Set The Workflows Pod Resource Requests¶
Suitable if you are running a workflow with many homogeneous pods.
Resource duration shows the amount of CPU and memory requested by a pod and is indicative of the cost. You can use this to find costly steps within your workflow.
Smaller requests can be set in the pod spec patch's resource requirements.
Use A Node Selector To Use Cheaper Instances¶
You can use a node selector for cheaper instances, e.g. spot instances:
nodeSelector:
"node-role.kubernetes.io/argo-spot-worker": "true"
Consider trying Volume Claim Templates or Volumes instead of Artifacts¶
Suitable if you have a workflow that passes a lot of artifacts within itself.
Copying artifacts to and from storage outside of a cluster can be expensive. The correct choice is dependent on what your artifact storage provider is vs. what volume they are using. For example, we believe it may be more expensive to allocate and delete a new block storage volume (AWS EBS, GCP persistent disk) every workflow using the PVC feature, than it is to upload and download some small files to object storage (AWS S3, GCP cloud storage).
On the other hand if you are using a NFS volume shared between all your workflows with large artifacts, that might be cheaper than the data transfer and storage costs of object storage.
Consider:
- Data transfer costs (upload/download vs. copying)
- Data storage costs (object storage vs. volume)
- Requirement for parallel access to data (NFS vs. block storage vs. artifact)
When using volume claims, consider configuring Volume Claim GC. By default, claims are only deleted when a workflow is successful.
Limit The Total Number Of Workflows And Pods¶
Suitable for all.
A workflow (and for that matter, any Kubernetes resource) will incur a cost as long as it exists in your cluster, even after it's no longer running.
The workflow controller memory and CPU needs to increase linearly with the number of pods and workflows you are currently running.
You should delete workflows once they are no longer needed.
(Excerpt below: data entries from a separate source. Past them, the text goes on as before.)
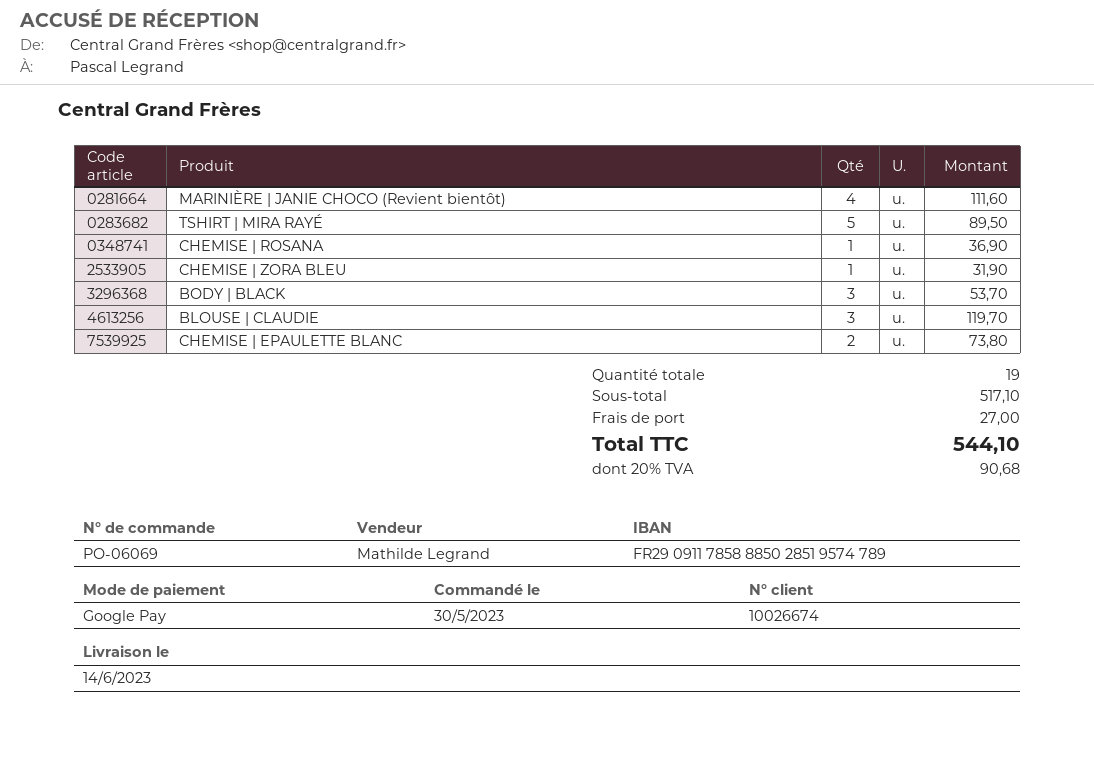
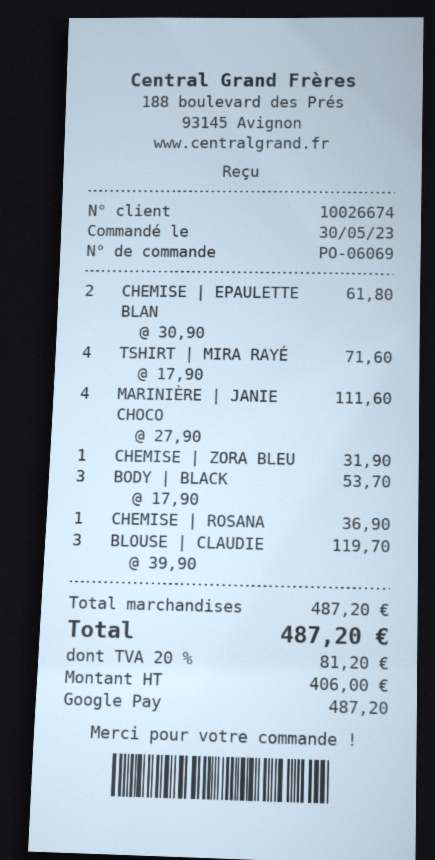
TSHIRT | MIRA RAYÉ: 5 for 89.50 -> 4 for 71.60
CHEMISE | EPAULETTE BLANC: 2 for 73.80 -> 2 for 61.80
subtotal: 517.10 -> 487.20
shipping: 27.00 -> none
tax: 20% = 90.68 -> 20% = 81.20
total: 544.10 -> 487.20

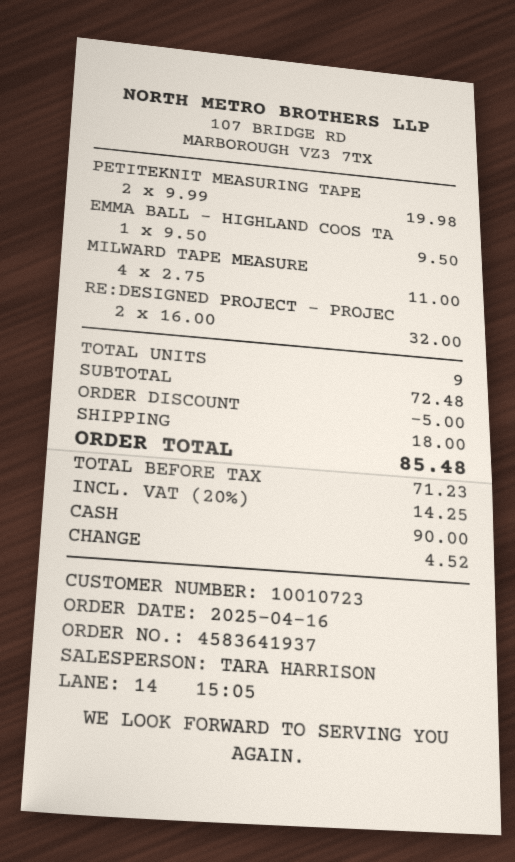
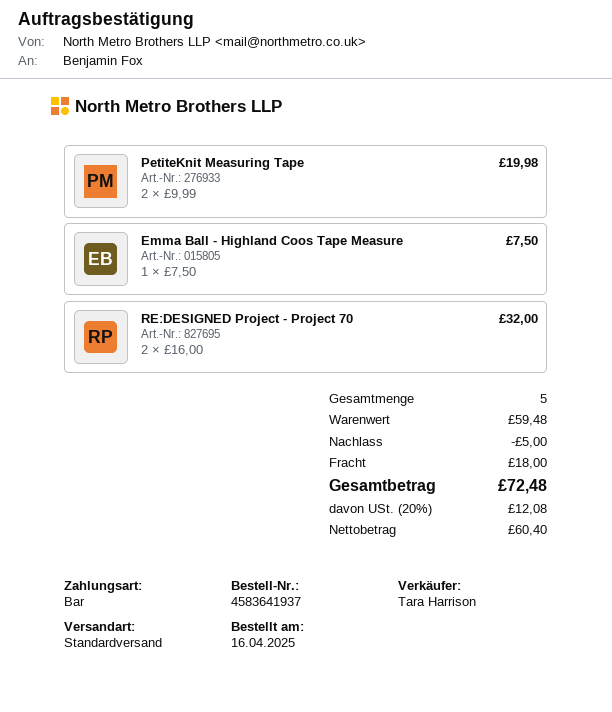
EMMA BALL - HIGHLAND COOS TA: 1 x 9.50 = 9.50 -> 1 x 7.50 = 7.50
MILWARD TAPE MEASURE: 4 x 2.75 = 11.00 -> none
total quantity: 9 -> 5
subtotal: 72.48 -> 59.48
net: 71.23 -> 60.40
tax: 20% = 14.25 -> 20% = 12.08
total: 85.48 -> 72.48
You can enable the Workflow Archive to continue viewing them after they are removed from Kubernetes.
Limit the total number of workflows using:
- Active Deadline Seconds - terminate running workflows that do not complete in a set time. This will make sure workflows do not run forever.
- Workflow TTL Strategy - delete completed workflows after a set time.
- Pod GC - delete completed pods. By default, Pods are not deleted.
CronWorkflow
history limits - delete successful or failed workflows which exceed the limit.
Example
spec:
# must complete in 8h (28,800 seconds)
activeDeadlineSeconds: 28800
# keep workflows for 1d (86,400 seconds)
ttlStrategy:
secondsAfterCompletion: 86400
# delete all pods as soon as they complete
podGC:
strategy: OnPodCompletion
You can set these configurations globally using Default Workflow Spec.
Changing these settings will not delete workflows that have already run. To list old workflows:
argo list --completed --since 7d
v2.9 and after
To list/delete workflows completed over 7 days ago:
argo list --older 7d
argo delete --older 7d
Operator Cost Optimizations¶
Suggestions for operators who installed Argo Workflows.
Set Resources Requests and Limits¶
Suitable if you have many instances, e.g. on dozens of clusters or namespaces.
Set resource requests and limits for the workflow-controller
and argo-server
, e.g.
requests:
cpu: 100m
memory: 64Mi
limits:
cpu: 500m
memory: 128Mi
This above limit is suitable for the Argo Server, as this is stateless. The Workflow Controller is stateful and will scale to the number of live workflows - so you are likely to need higher values.
Configure Executor Resource Requests¶
Suitable for all - unless you have large artifacts.
Configure workflow-controller-configmap.yaml to set the executor.resources
:
executor: |
resources:
requests:
cpu: 100m
memory: 64Mi
limits:
cpu: 500m
memory: 512Mi
The correct values depend on the size of artifacts your workflows download. For artifacts > 10GB, memory usage may be large - #1322.